* Try it *
Leaving the pictures aside, repeat the entries exactly.

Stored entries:
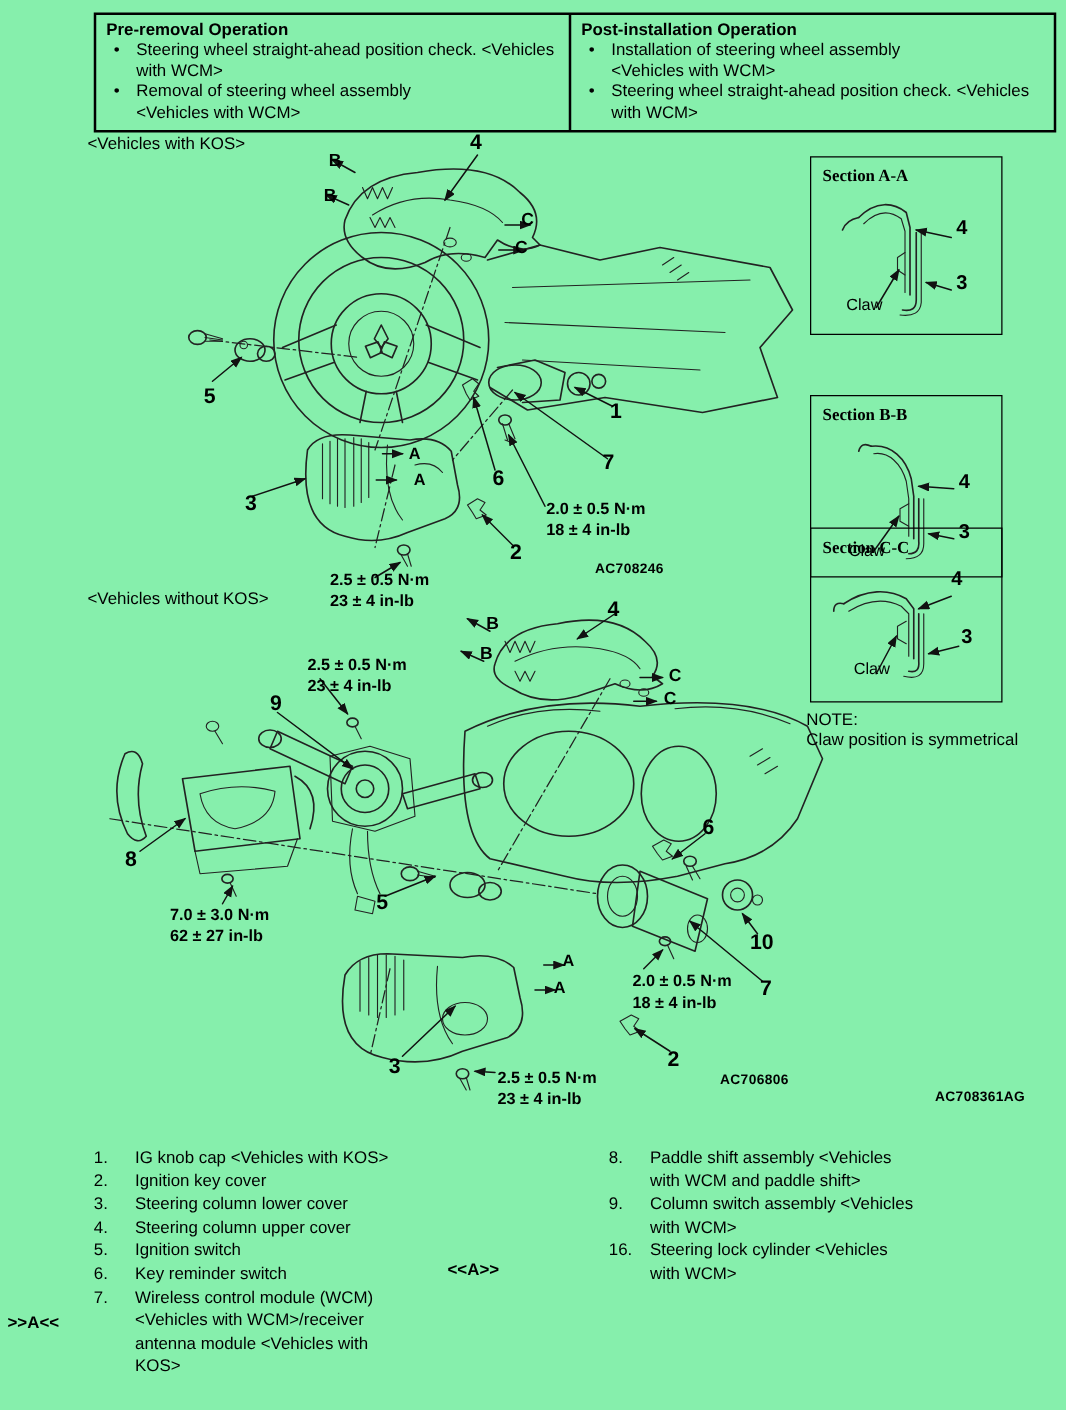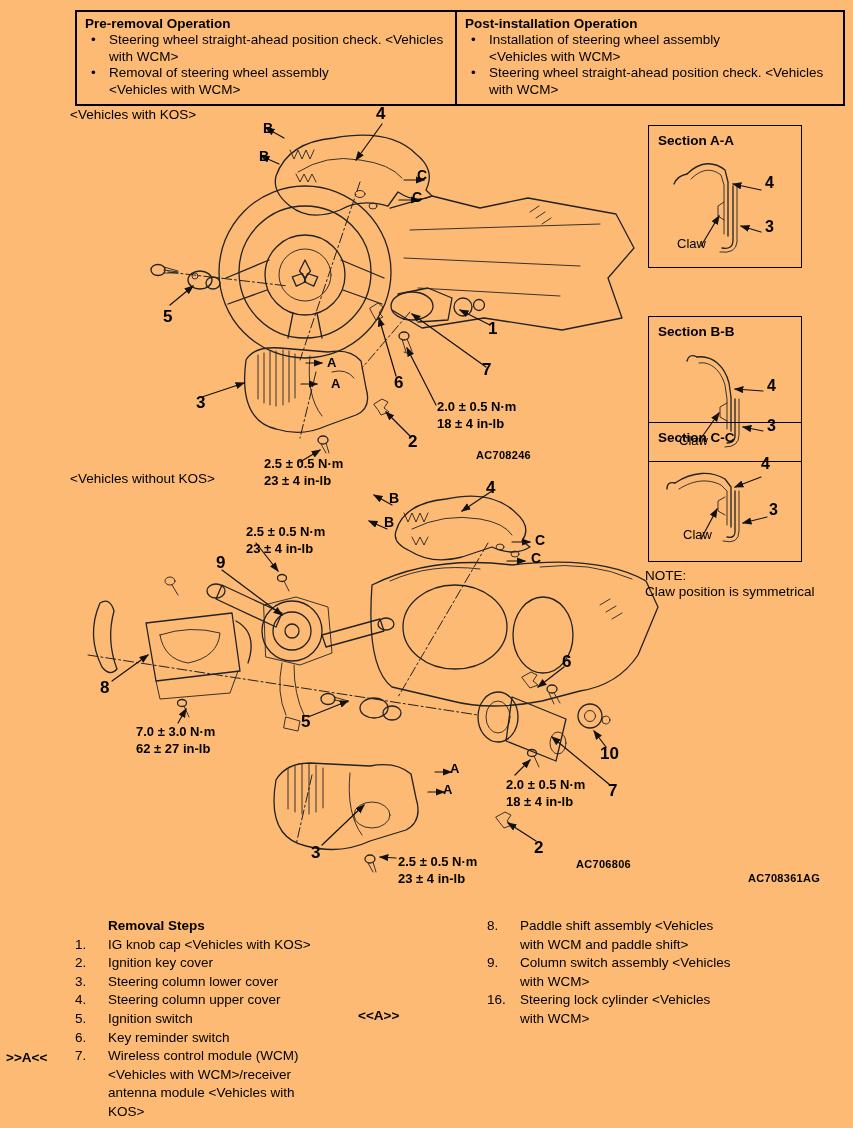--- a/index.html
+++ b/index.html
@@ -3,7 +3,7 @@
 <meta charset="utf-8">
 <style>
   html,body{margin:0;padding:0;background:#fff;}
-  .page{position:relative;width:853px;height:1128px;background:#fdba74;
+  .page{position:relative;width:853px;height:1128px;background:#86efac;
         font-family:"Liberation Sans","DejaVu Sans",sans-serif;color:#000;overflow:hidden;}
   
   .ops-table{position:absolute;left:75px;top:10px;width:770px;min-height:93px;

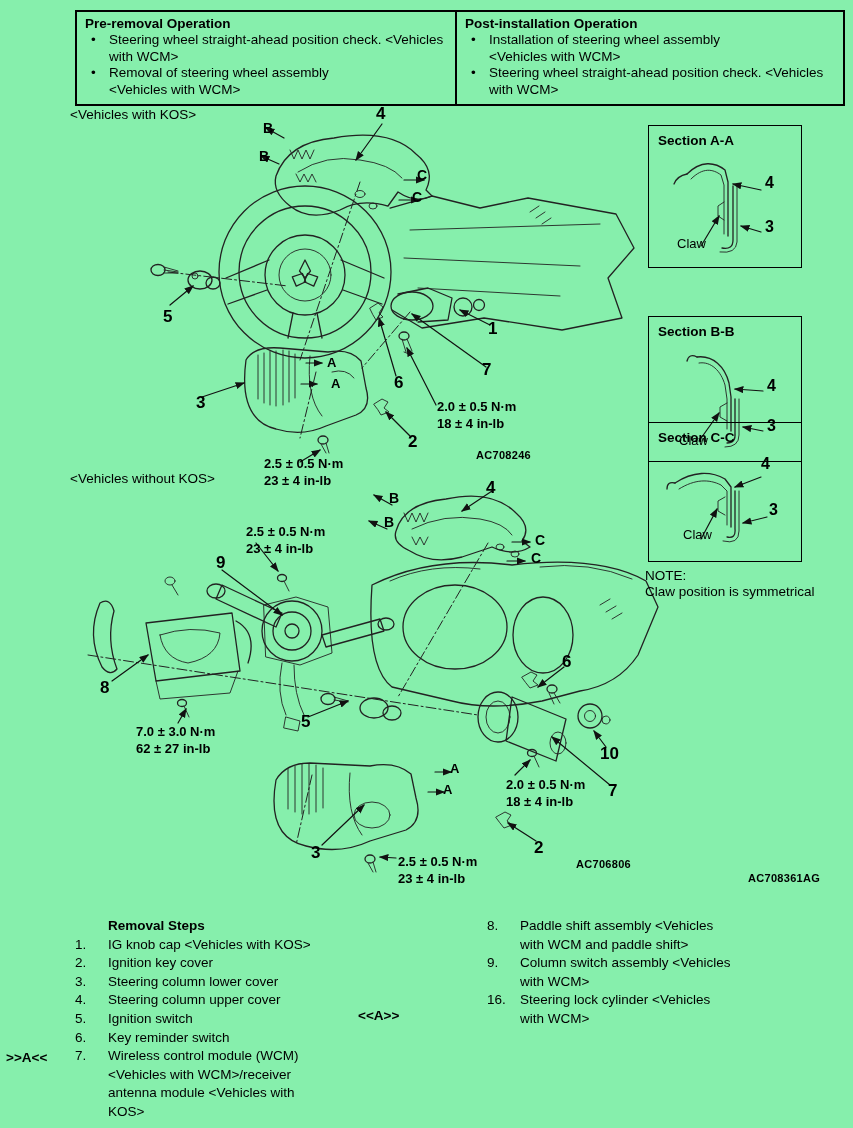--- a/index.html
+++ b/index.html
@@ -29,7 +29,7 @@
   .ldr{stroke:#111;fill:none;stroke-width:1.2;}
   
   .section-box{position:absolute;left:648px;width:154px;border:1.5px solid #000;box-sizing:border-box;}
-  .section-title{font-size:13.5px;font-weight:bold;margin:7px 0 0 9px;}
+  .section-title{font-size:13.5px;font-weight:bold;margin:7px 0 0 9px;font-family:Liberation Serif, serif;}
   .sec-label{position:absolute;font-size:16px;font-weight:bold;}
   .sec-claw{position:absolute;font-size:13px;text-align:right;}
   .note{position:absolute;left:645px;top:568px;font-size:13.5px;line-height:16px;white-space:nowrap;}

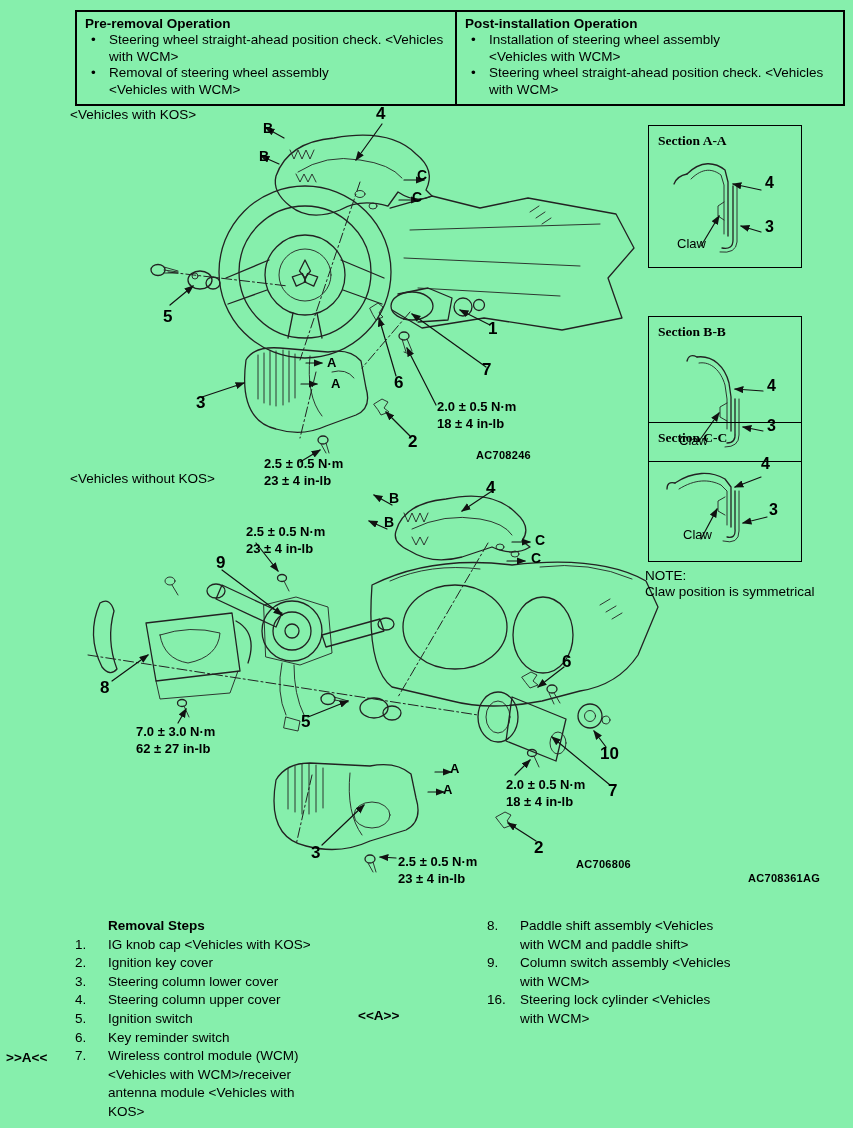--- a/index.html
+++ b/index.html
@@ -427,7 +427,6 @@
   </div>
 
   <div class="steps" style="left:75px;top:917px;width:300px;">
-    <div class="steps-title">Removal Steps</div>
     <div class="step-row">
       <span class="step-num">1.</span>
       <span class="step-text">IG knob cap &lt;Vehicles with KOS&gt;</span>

* Response to the task *
--- a/index.html
+++ b/index.html
@@ -3,7 +3,7 @@
 <meta charset="utf-8">
 <style>
   html,body{margin:0;padding:0;background:#fff;}
-  .page{position:relative;width:853px;height:1128px;background:#fdba74;
+  .page{position:relative;width:853px;height:1128px;background:#86efac;
         font-family:"Liberation Sans","DejaVu Sans",sans-serif;color:#000;overflow:hidden;}
   
   .ops-table{position:absolute;left:75px;top:10px;width:770px;min-height:93px;

--- a/index.html
+++ b/index.html
@@ -29,7 +29,7 @@
   .ldr{stroke:#111;fill:none;stroke-width:1.2;}
   
   .section-box{position:absolute;left:648px;width:154px;border:1.5px solid #000;box-sizing:border-box;}
-  .section-title{font-size:13.5px;font-weight:bold;margin:7px 0 0 9px;}
+  .section-title{font-size:13.5px;font-weight:bold;margin:7px 0 0 9px;font-family:Liberation Serif, serif;}
   .sec-label{position:absolute;font-size:16px;font-weight:bold;}
   .sec-claw{position:absolute;font-size:13px;text-align:right;}
   .note{position:absolute;left:645px;top:568px;font-size:13.5px;line-height:16px;white-space:nowrap;}

--- a/index.html
+++ b/index.html
@@ -427,7 +427,6 @@
   </div>
 
   <div class="steps" style="left:75px;top:917px;width:300px;">
-    <div class="steps-title">Removal Steps</div>
     <div class="step-row">
       <span class="step-num">1.</span>
       <span class="step-text">IG knob cap &lt;Vehicles with KOS&gt;</span>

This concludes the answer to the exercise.